Soy una persona
normal. Tan normal como la mayoría de las personas que vemos por la calle. O
sea, nada normal. Porque, ¿se han fijado alguna vez lo poco normales que somos
los seres humanos? Nos pasamos la vida intentando hacer lo que es normal. Lo
que nos iguala, a veces lo que nos distingue, por lo que es fácil pensar que de
normales tenemos poco.
Me llamó Rebeca
Marfen, aunque todos mis amigos y seres queridos me llaman Becky. No es que me
importe mucho, pero ese era el nombre con el que me llamaban de niña y, a veces
pienso que algunas personas de mi entorno se quedaron con Becky y no
evolucionaron con Rebeca. Aun así me agrada, porque denota cariño y cercanía.
Digo que soy
normal porque en realidad mi existencia no tiene nada de particular comparada
con la de tantos millones de personas del mundo rico. Vivo en Europa. Soy una
mujer de treinta y tantos años, casada, con dos hijos, una hipoteca sobre
nuestra casa, a la que le quedan muchos años por pagar, y un pequeño trabajo en
el sector independiente que hace que la vida de mi familia sea un poquito más
holgada. Voy a comprar con mi marido los viernes por la tarde al salir del
trabajo, y los fines de semana voy al parque con mis hijos. Me gusta verlos
disfrutar como si el tiempo no fuera importante. Eso tiene la infancia. Todo
parece ir con suma lentitud, parece que nunca van a llegar las cosas, que nunca
llegará el primer día de colegio, o tu cumpleaños…
Mi marido
trabaja en un banco, es el director de su sucursal, lo cual es bueno y es malo.
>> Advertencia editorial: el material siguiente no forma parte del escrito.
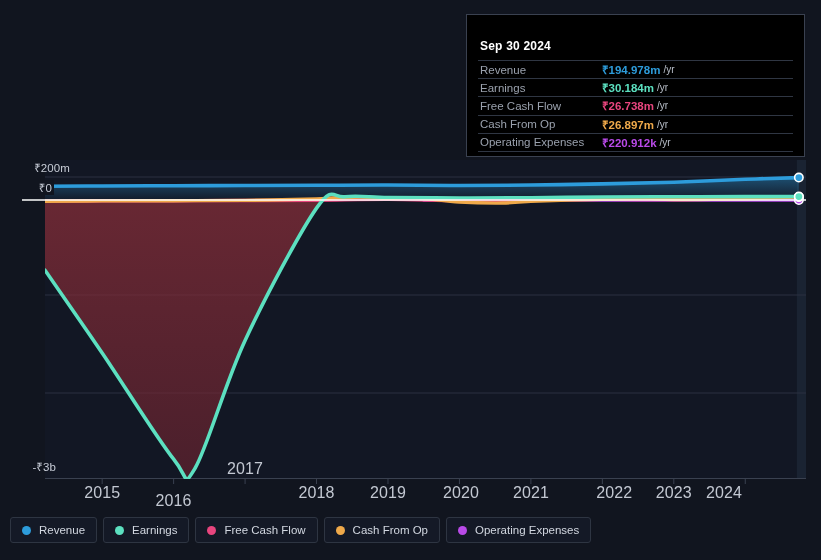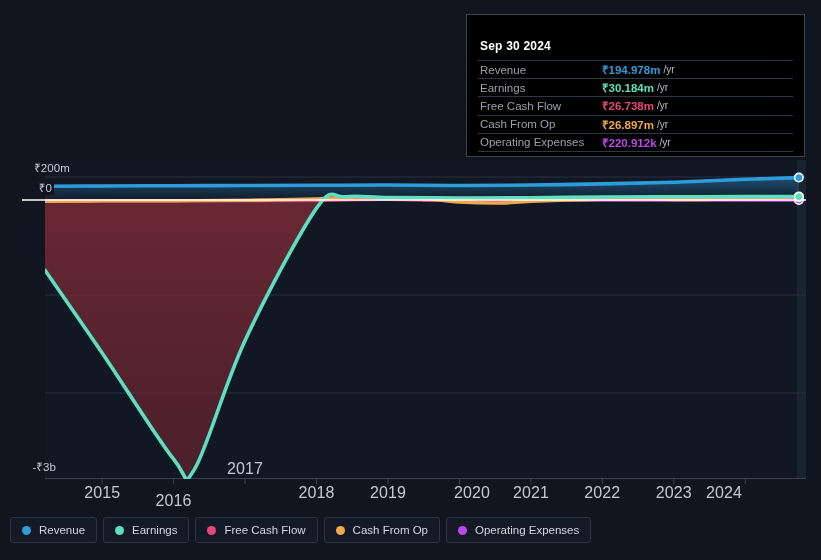--- a/index.html
+++ b/index.html
@@ -210,7 +210,7 @@
       <div class="axis-label x-label" style="left: 215.075px; top: 460px; width: 60px;">2017</div>
       <div class="axis-label x-label" style="left: 286.531px; top: 484px; width: 60px;">2018</div>
       <div class="axis-label x-label" style="left: 357.986px; top: 484px; width: 60px;">2019</div>
-      <div class="axis-label x-label" style="left: 442px; top: 484px; width: 60px;">2020</div>
+      <div class="axis-label x-label" style="left: 431px; top: 484px; width: 60px;">2020</div>
       <div class="axis-label x-label" style="left: 500.897px; top: 484px; width: 60px;">2021</div>
       <div class="axis-label x-label" style="left: 572.352px; top: 484px; width: 60px;">2022</div>
       <div class="axis-label x-label" style="left: 643.808px; top: 484px; width: 60px;">2023</div>

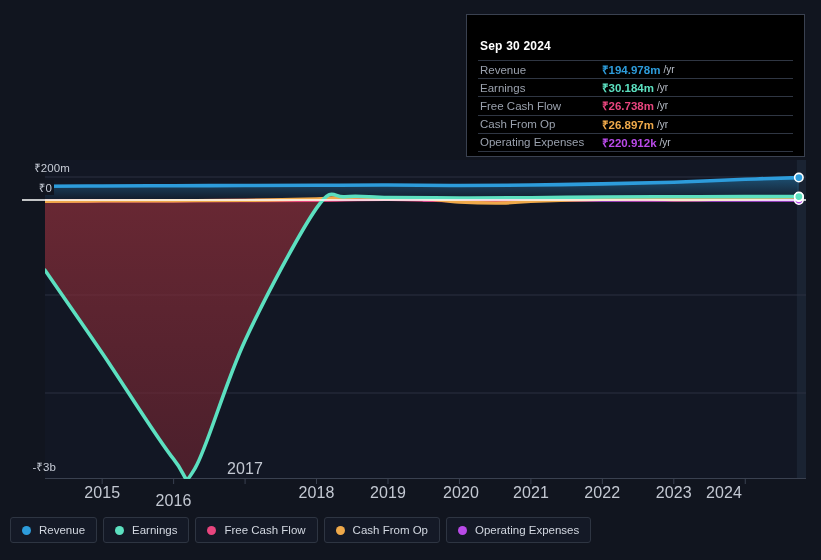--- a/index.html
+++ b/index.html
@@ -212,7 +212,7 @@
       <div class="axis-label x-label" style="left: 357.986px; top: 484px; width: 60px;">2019</div>
       <div class="axis-label x-label" style="left: 431px; top: 484px; width: 60px;">2020</div>
       <div class="axis-label x-label" style="left: 500.897px; top: 484px; width: 60px;">2021</div>
-      <div class="axis-label x-label" style="left: 572.352px; top: 484px; width: 60px;">2022</div>
+      <div class="axis-label x-label" style="left: 572.352px; top: 484px; width: 60px; text-align: right;">2022</div>
       <div class="axis-label x-label" style="left: 643.808px; top: 484px; width: 60px;">2023</div>
       <div class="axis-label x-label" style="left: 694px; top: 484px; width: 60px;">2024</div>
     </div>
Bueno porque su sueldo es bueno, malo porque tiene muchas responsabilidades,
pero él hace que todo sea fácil y lo lleva con elegancia. Alan era de origen
francés. Su padre emigró cuando era muy joven; encontró un trabajo y conoció a
la que, según palabras textuales, era la mujer de su vida, de esta vida y de
todas las venideras si es que eso era posible. La madre de Alan murió cuando él
aun era un niño. Nadie sabe bien qué pasó. Cuando Antonio, el padre de Alan,
llegó de trabajar se la encontró plácidamente echada en la cama. Parecía
dormida, con su rostro casi sonriente, luminoso y cálido. Hacía poco que su
corazón se había parado. Nadie entendió qué es lo que había ocurrido para que
ella estuviese en la cama. Catherine era una mujer tranquila pero
increíblemente activa. Nunca se acostaba por el día, ni siquiera se sentaba,
más que para comer junto a su familia. Atendía su casa, a su marido, a Alan y a
su pequeña hermana Cristine; dos días a la semana acudía, junto con dos buenas
amigas, a un hogar de ancianos. Allí hacían talleres con los ancianos,
charlaban con ellos e incluso ayudaban a las señoras a arreglarse el pelo y las
uñas. Y todo siempre con una agradable sonrisa en su rostro. Según decían todos
los que la habían conocido transmitía serenidad el mero hecho de estar en su
compañía. La verdad es que me hubiera gustado conocerla, aunque seguro que no
más que a Alan le hubiera gustado seguir disfrutando de su educación.
Nos conocimos
estudiando en la universidad, otra cosa bastante habitual, nos enamoramos y al
terminar nuestros estudios él encontró trabajo y nos fuimos a vivir juntos. No
es que no me enamorara perdidamente, solo que ya no lo recuerdo. Hace demasiado
tiempo. Nos queremos, eso es seguro, y nos entendemos a la perfección. Diría
que casi somos capaces de leer el uno la mente del otro. Esto es importante en
la convivencia y en la educación para nuestros dos retoños, los cuales se
empeñan una y otra vez en ponernos a prueba.